Responses of model thalamocortical (TC) neurons to simulated pattern of DBS containing short pauses. Somatic and axonal firing pattern activity (left and right columns, respectively) for 10 representative model thalamocortical (TC) neurons during a one s of DBS with 50 or 15 ms pauses at a rate of 4.4 Hz (top and bottom rows, respectively).
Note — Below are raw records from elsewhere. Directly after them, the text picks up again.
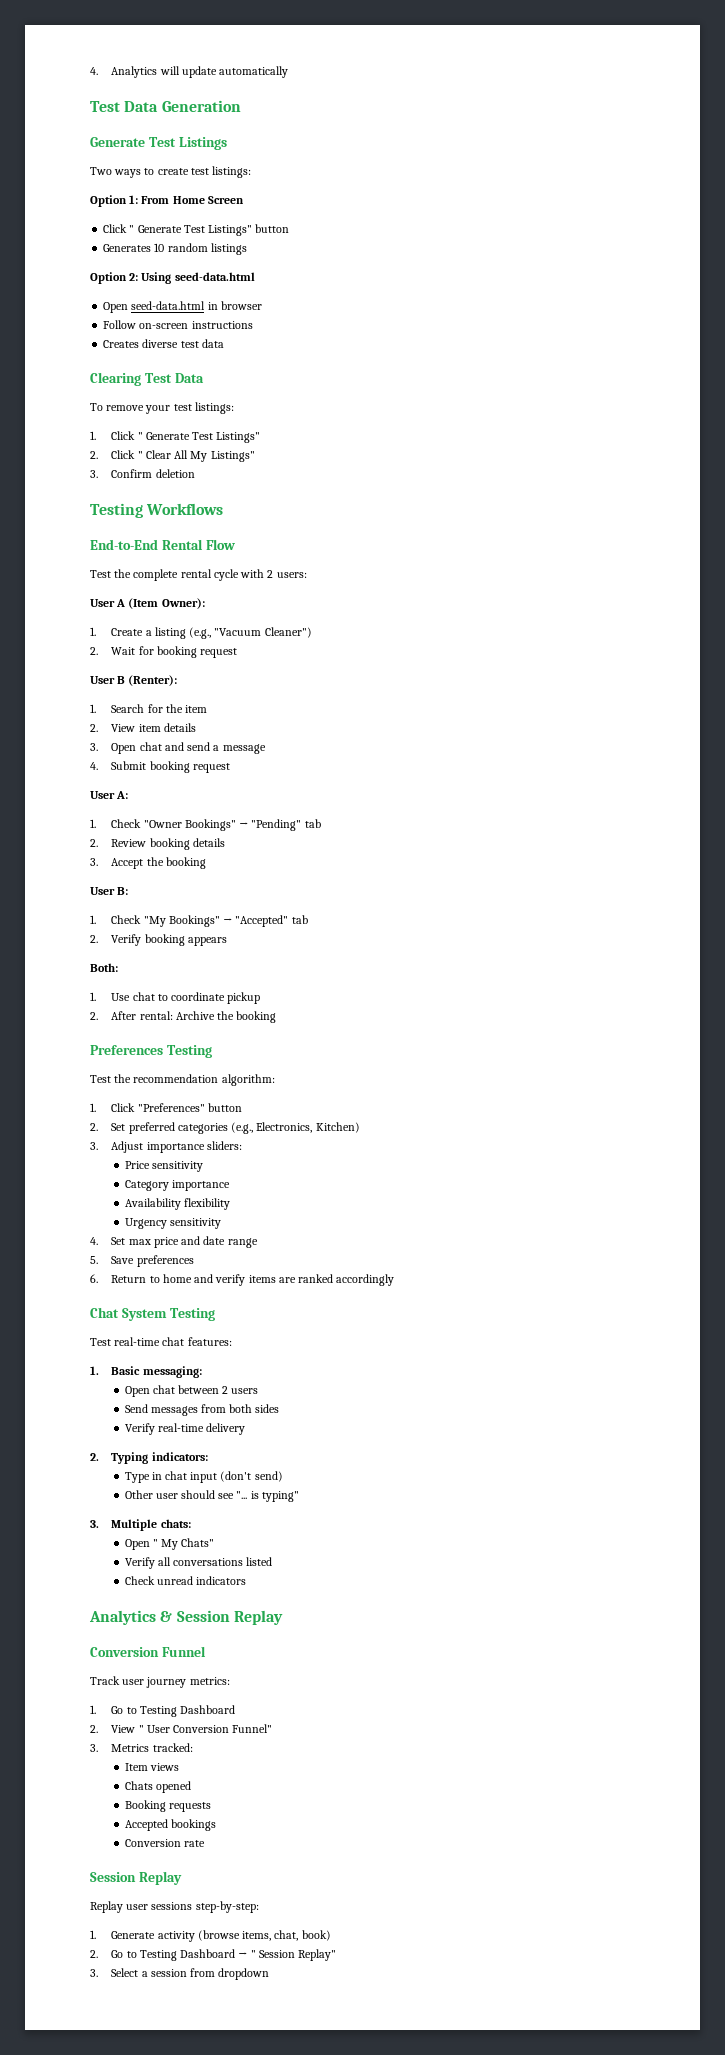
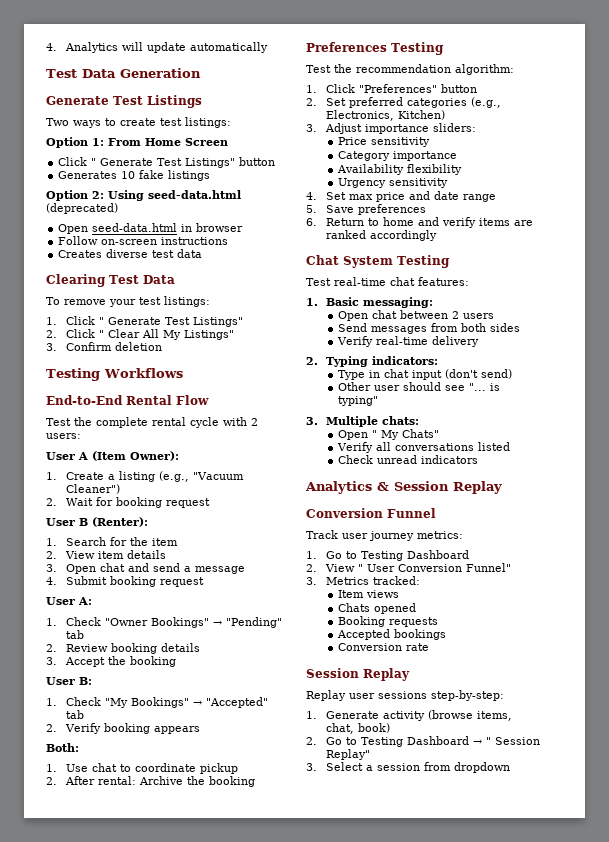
- Generates 10 random listings
+ Generates 10 fake listings
- Option 2: Using seed-data.html
+ Option 2: Using seed-data.html (deprecated)

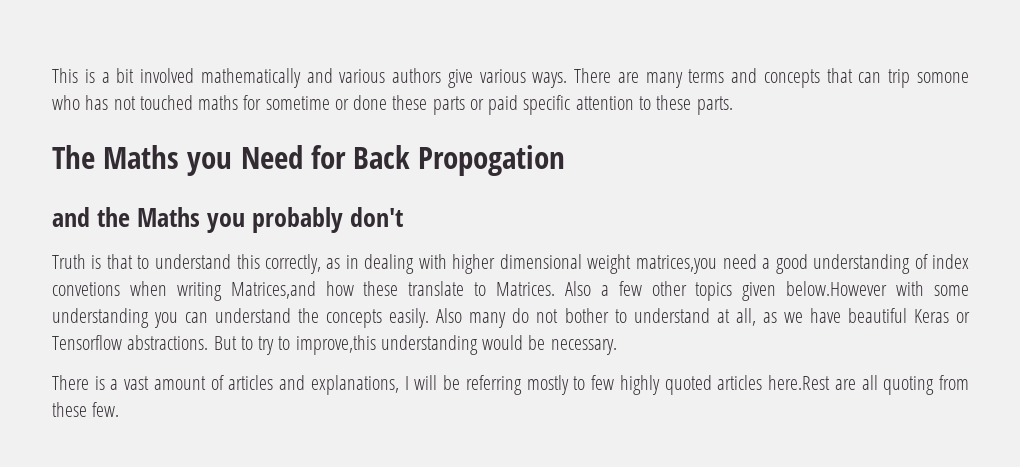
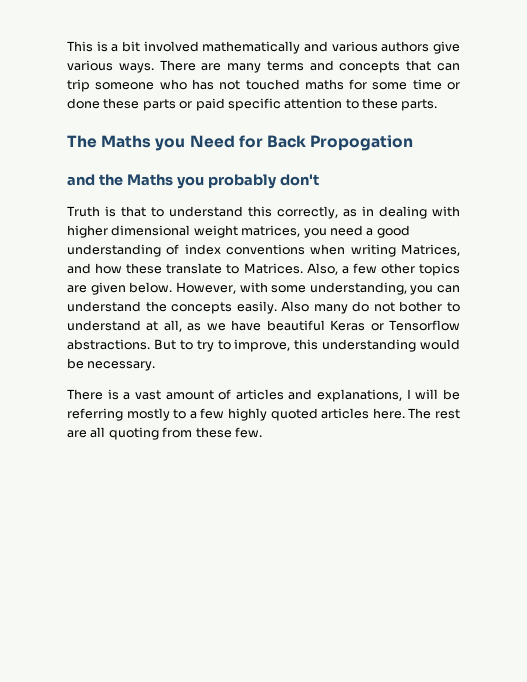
- There are many terms and concepts that can trip somone who has not touched maths for sometime or done these parts or paid specific attention to these parts.
+ There are many terms and concepts that can trip someone who has not touched maths for some time or done these parts or paid specific attention to these parts.
- Truth is that to understand this correctly, as in dealing with higher dimensional weight matrices,you need a good understanding of index convetions when writing Matrices,and how these translate to Matrices.
+ Truth is that to understand this correctly, as in dealing with higher dimensional weight matrices, you need a good understanding of index conventions when writing Matrices, and how these translate to Matrices.
- Also a few other topics given below.However with some understanding you can understand the concepts easily.
+ Also, a few other topics are given below. However, with some understanding, you can understand the concepts easily.
- But to try to improve,this understanding would be necessary.
+ But to try to improve, this understanding would be necessary.
- There is a vast amount of articles and explanations, I will be referring mostly to few highly quoted articles here.Rest are all quoting from these few.
+ There is a vast amount of articles and explanations, I will be referring mostly to a few highly quoted articles here. The rest are all quoting from these few.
Rastergrams for three regular-firing, two random-firing, and five bursting-type TC cells are shown in each plot.

Figure 7

Correlation between tremor measured in subjects with ET and thalamic DBS and mean firing rate in bursting-type model neurons across different temporal patterns of DBS (R²=0.733 across stimulation conditions plotted above; R²=0.866 when including stimulation OFF condition).

Figure 8

Correlation between tremor measured in subjects with ET and thalamic DBS and firing pattern entropy of model neurons across different temporal patterns of DBS. (A) First order estimate of entropy of log-transformed interspike intervals (ISIs) for each TC neuron sub-type (Random, n=15; Regular, n=10; Bursting, n=25) and averaged across sub-types (All, n=50), reported as mean ± standard error for each stimulation pattern tested. (B) Correlation between tremor and model neuron entropy (R²=0.927 across stimulation conditions plotted above; R²=0.964 when including stimulation OFF condition).

Figure 9

Responses of model thalamocortical (TC) neurons to simulated patterns of cycling DBS. Cerebellar (CER) burst-driver input and somatic firing activity for 10 representative model TC neurons during a one s period with trains of 130Hz DBS triggered by the (A) beginning or (B) end of cerebellar bursts. Rastergrams for three regular-firing, two random-firing, and five bursting-type TC cells are shown in each plot.